Ademais, já ressalto que, por ainda não ter acesso às atas completas da etapa estadual, talvez cometa alguma impropriedade, pois estou escrevendo a partir de minhas notas e de memória, ou seja, posso estar factualmente enganado, de modo que fico desde já aberto a correções, sejam elas factuais ou teóricas.
Ainda, tendo em vista a realização da etapa nacional de nosso congresso no próximo mês, espero que essa breve exposição forneça alguma contribuição para que não repitamos esses mesmos erros e para que o máximo do pouco tempo disponível seja utilizado para as discussões políticas essenciais para o avanço de nosso movimento.
Em razão disso, essa tribuna é uma crítica/autocrítica fraterna àqueles que entendem que precisamos, sempre, nos manter em movimento e que o método não é só forma, é também a expressão da orientação firmemente comunista que guia nossas lutas.

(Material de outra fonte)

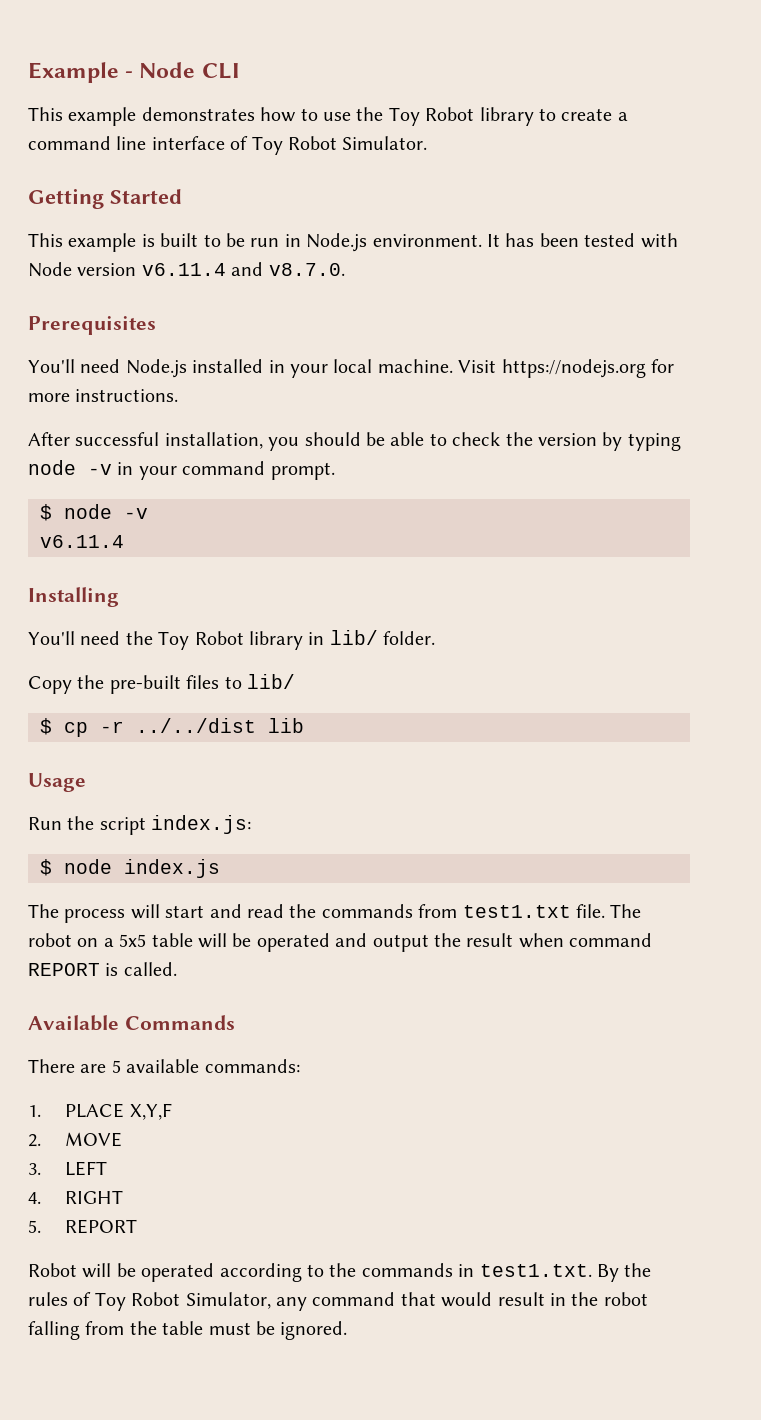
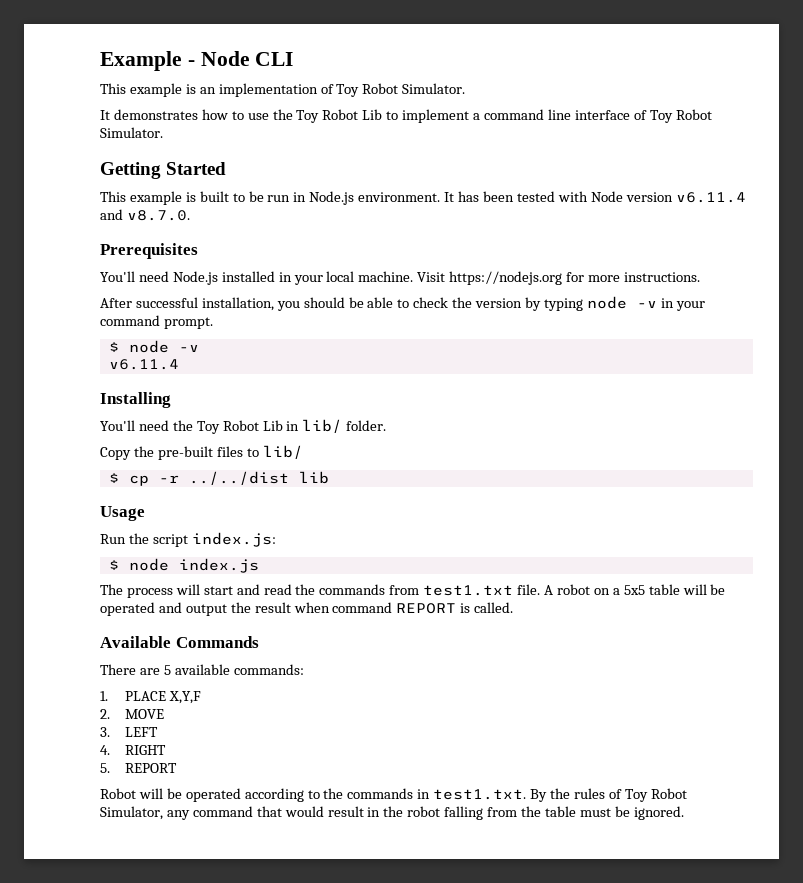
(137, 116) none -> [185,83,466,97] [100,110,110,120] is an implementation of Toy Robot Simulator. // It
[479,107,613,126] library to create -> [362,109,470,123] Lib to implement
[249,631,303,650] library -> [262,420,283,431] Lib
[610,904,642,918] The -> [544,585,554,595] A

1. Por que discutir método?
Nessa etapa de desenvolvimento de nossa organização, sem dúvida uma de nossas maiores preocupações é a de estabelecer um programa, que, segundo o camarada Lênin [1], deve:
expressar nossos conceitos fundamentais, fixar com exatidão nossas tarefas políticas imediatas, assinalar as reivindicações mais próximas, que são as que devem determinar o conteúdo de nosso trabalho de agitação, dar-lhe unidade, torná-la mais ampla e mais profunda e convertê-la, de agitação parcial e fragmentária em favor de pequenas reivindicações desligadas umas das outras, numa agitação pelo conjunto de todas as reivindicações social-democratas.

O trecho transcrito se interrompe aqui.